Warsaw Institute
- Established: 2014; 12 years ago
- Registration no.: 0000527487
- Headquarters: Wilcza St. 9, 00-538 Warsaw
- Location: Poland;
- President: Krzysztof Kamiński
- Website: warsawinstitute.org

= Warsaw Institute =

Polish international affairs think tank

The Warsaw Institute is a Polish nonprofit think tank specializing in geopolitics and international affairs. Founded in 2014, the institute's primary goal is to strengthen the relationship between the United States and Poland. Topics of interest include national security, energy, history, culture, as well as other issues which are seen as being of strategic importance to Poland along with Central and Eastern Europe.

The Warsaw Institute supports policy making decisions by publishing analysis and making practical recommendations. The analysis serves governmental organizations and agencies, NGOs, research institutes, academic society, the media and experts. In addition to publishing, the Warsaw Institute organizes and participates in international conferences, meetings and seminars in Poland and abroad. The Warsaw Institute has participated in joint projects with Heritage Foundation, Századvég Foundation, European Values and SNSPA. Warsaw Institute supports the Three Seas Initiative and transatlantic relations.

The Warsaw Institute is an independent, non-profit, nonpartisan organization supported by contributions from individuals.

== Mission ==
The main goals are:

- strengthening the position of the Polish state by preparing and providing its partners with analyses and studies concerning economic policy, international relations, security policy, as well as the use of soft power.
- supporting the international cooperation of states, societies and NGOs,
- supporting the development of democracy, the economy and entrepreneurship,
- strengthening the energy security and military security,
- cultivating and promoting Poland's national and state traditions while developing national, civic and cultural awareness.

== The Warsaw Institute Review ==
The Warsaw Institute is the publisher of "The Warsaw Institute Review" quarterly (ISSN 2543-9839). It presents a broad spectrum of topics concerning Poland, among the most populous East-Central European states, in the form of analytical articles on political, legal, economic, social, historical and institutional issues. The authors of the articles in The Warsaw Institute Review are, on the one hand, analysts and experts, and on the other hand, people who bear an active and practical influence on Poland's political, economic, and cultural life.

== Programs ==
Warsaw Institute runs 6 regular online programs presenting experts' analysis on current issues.

=== Russia Monitor ===
Russia Monitor is a review of the most important events relating to Russian security. Warsaw Institute experts monitor and analyze the Kremlin's activities and those of its subordinate services to anticipate their short-term and long-term consequences, not only for Russia, but particularly for neighboring countries and the Western world. The subject of these analyses are both events and phenomena closely related to the internal situation in Russia, as well as its foreign policy. Experts focus on Russian politics behind-the-scenes, changes in security forces and special forces, and the conditions surrounding offensive activities, including military operations. Publications in this program are available online on the website and mobile app.

=== Special Reports ===
Regular analysis published in a booklet form concerning current international issues written by associates and non-resident fellows.

=== Ukraine Monitor ===
Ukraine Monitor aims to present current situation in Ukraine and to monitor the threats resulting from the tense international situation near its borders. This program despite providing information on recent issues concerning politics, social and economic issues explains their impact on the rapprochement with Europe.
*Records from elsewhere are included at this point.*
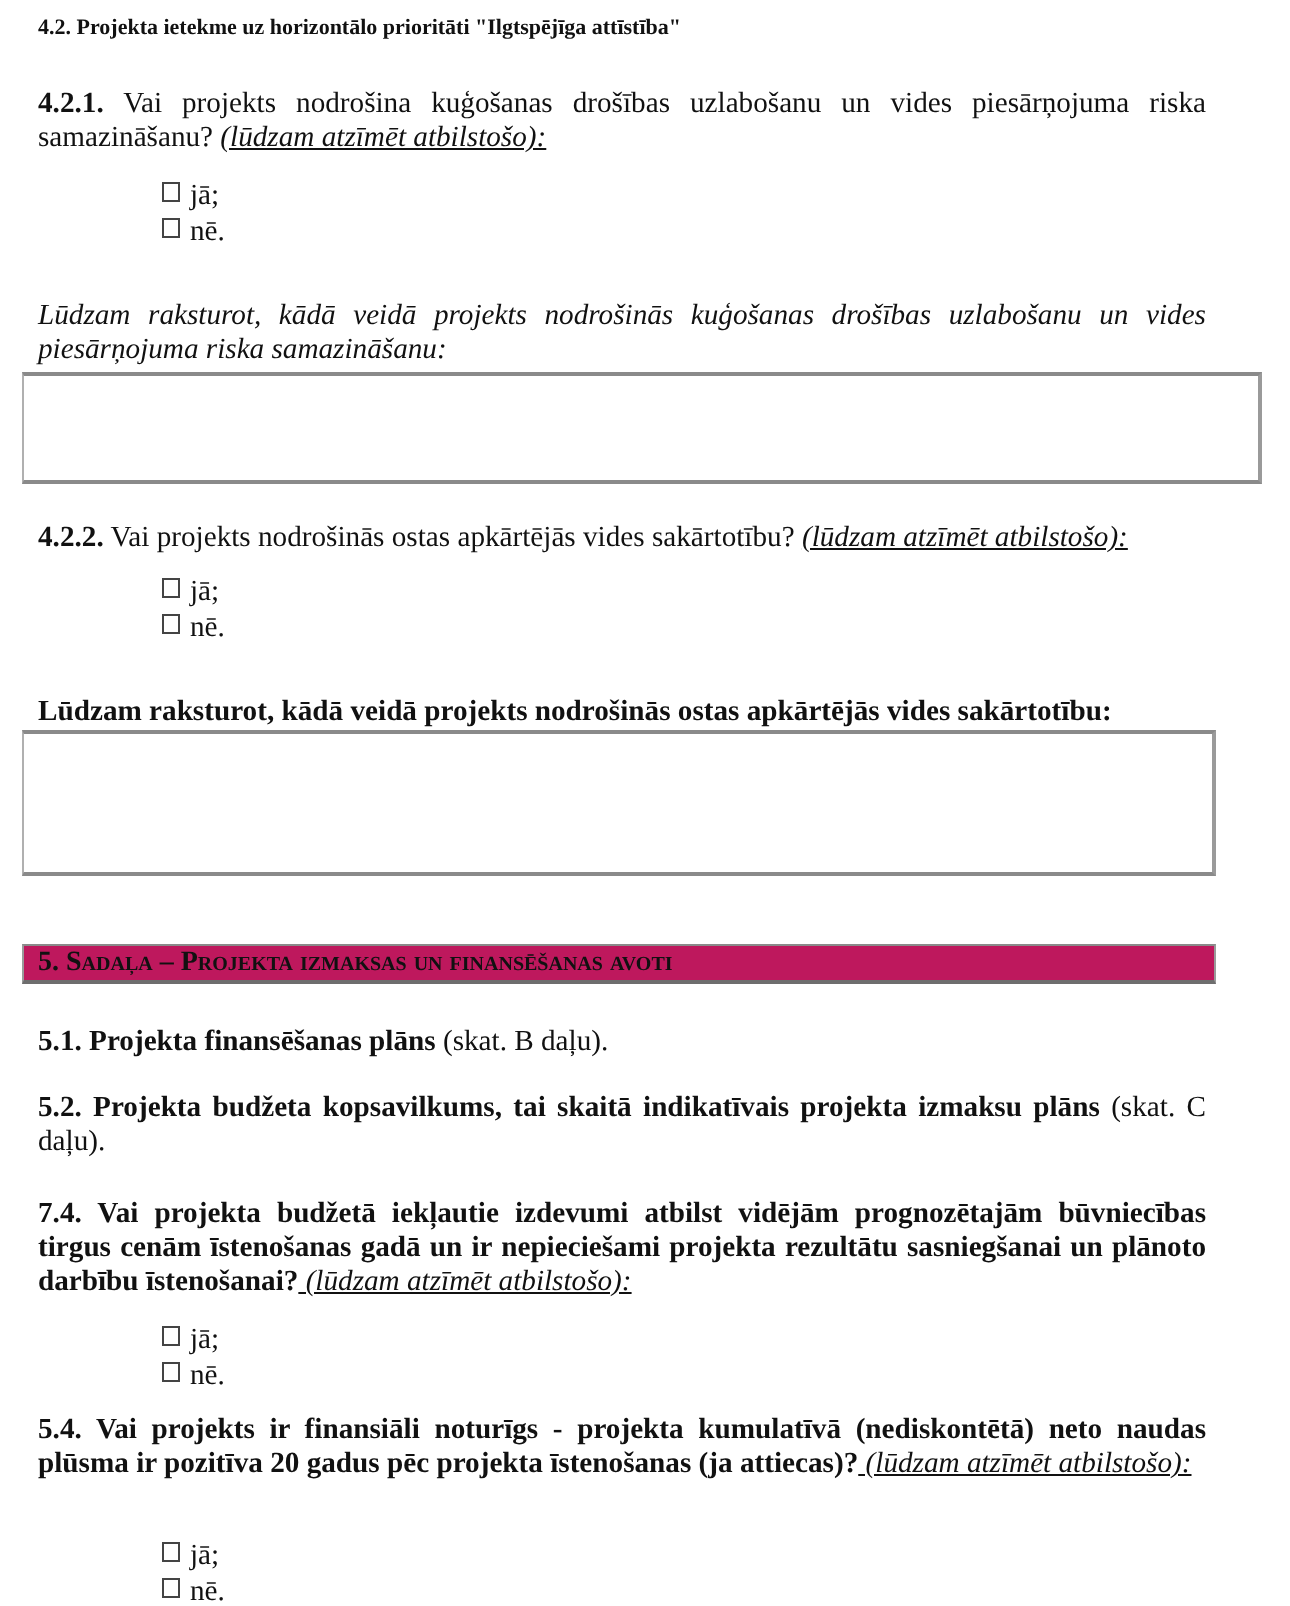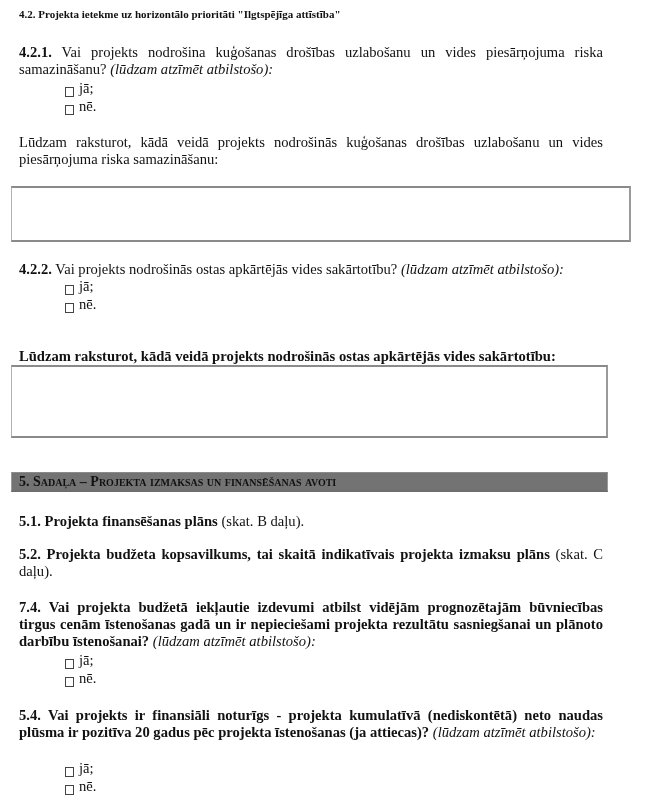"(lūdzam atzīmēt atbilstošo):" .italic { text-decoration: none -> underline }
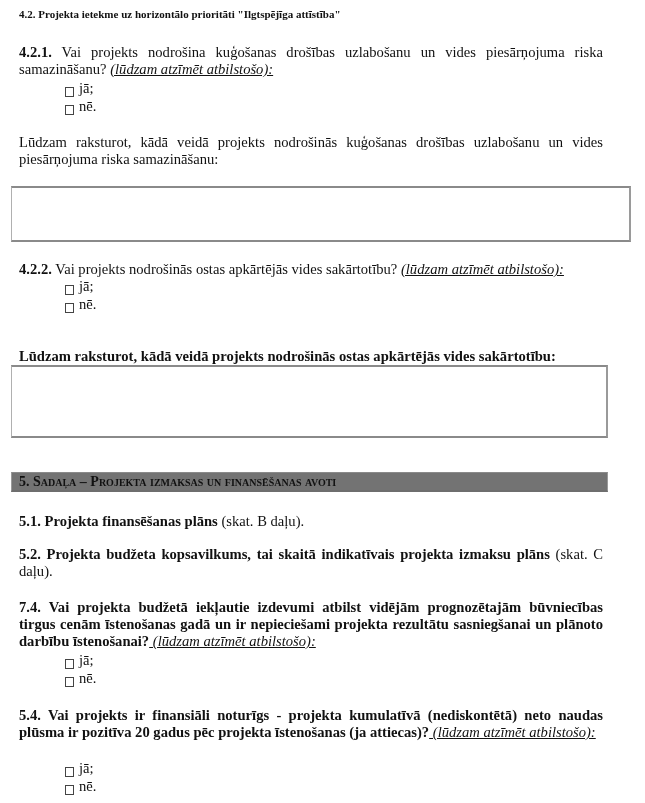"jā;" .opt { align-items: flex-end -> flex-start; left: 65px -> 81px; margin-top: none -> 10px }
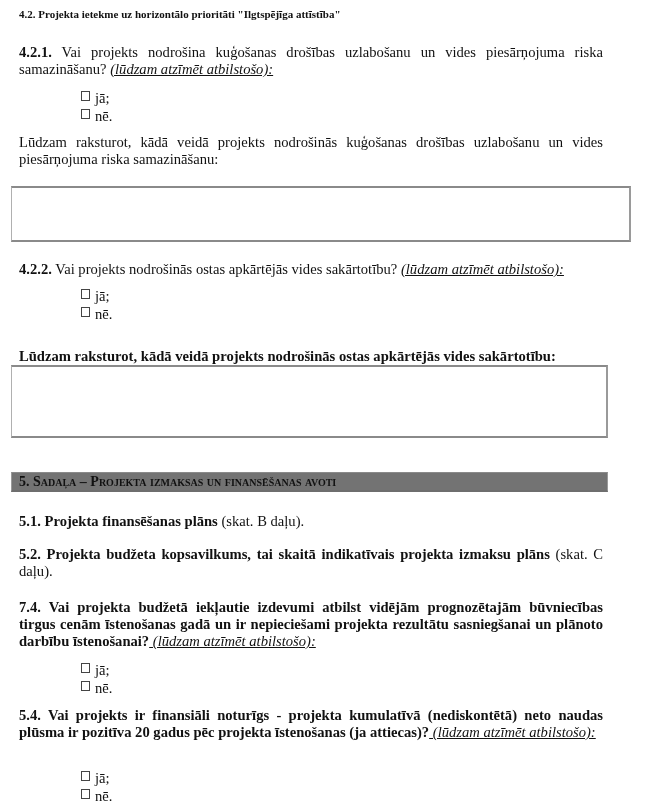"Lūdzam raksturot, kādā veidā projekts nodrošinās" div.para { font-style: none -> italic; top: 134px -> 150px }
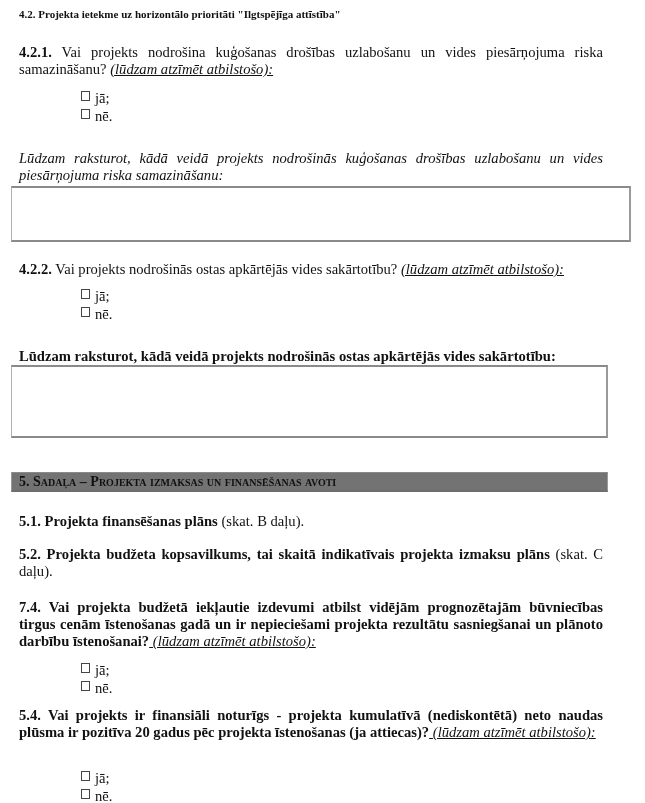"5. Sadaļa – Projekta izmaksas" .section-bar { background: #737373 -> #be185d }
=== Baltic Rim Monitor ===
Baltic Rim Monitor is the analysis of current problems in the Baltic Sea basin in the context of economy, military, and social issues. It is also aimed to observe Nordic-Baltic cooperation and monitor Russian activity in the region.

=== Romania Monitor ===
Romania Monitor is an analytical program that explains the main course of political, economical and social developments in Romania and Moldova it aims to predict possible changes and threats. Because of strategic importance of Romania as a border country of both the EU and the NATO Warsaw Institute experts monitor recent news concerning security and energy.

=== Disinformation ===
This program involves carrying out professional analyses on the identification and creation of methods for combating organised disinformation. Within the project there was a special issue of "The Warsaw Institute Review" quarterly issued. It reported on the topic of organized, planned disinformation in the region of Central East Europe and Eastern Europe with focus on V4 countries, Ukraine and Baltic states.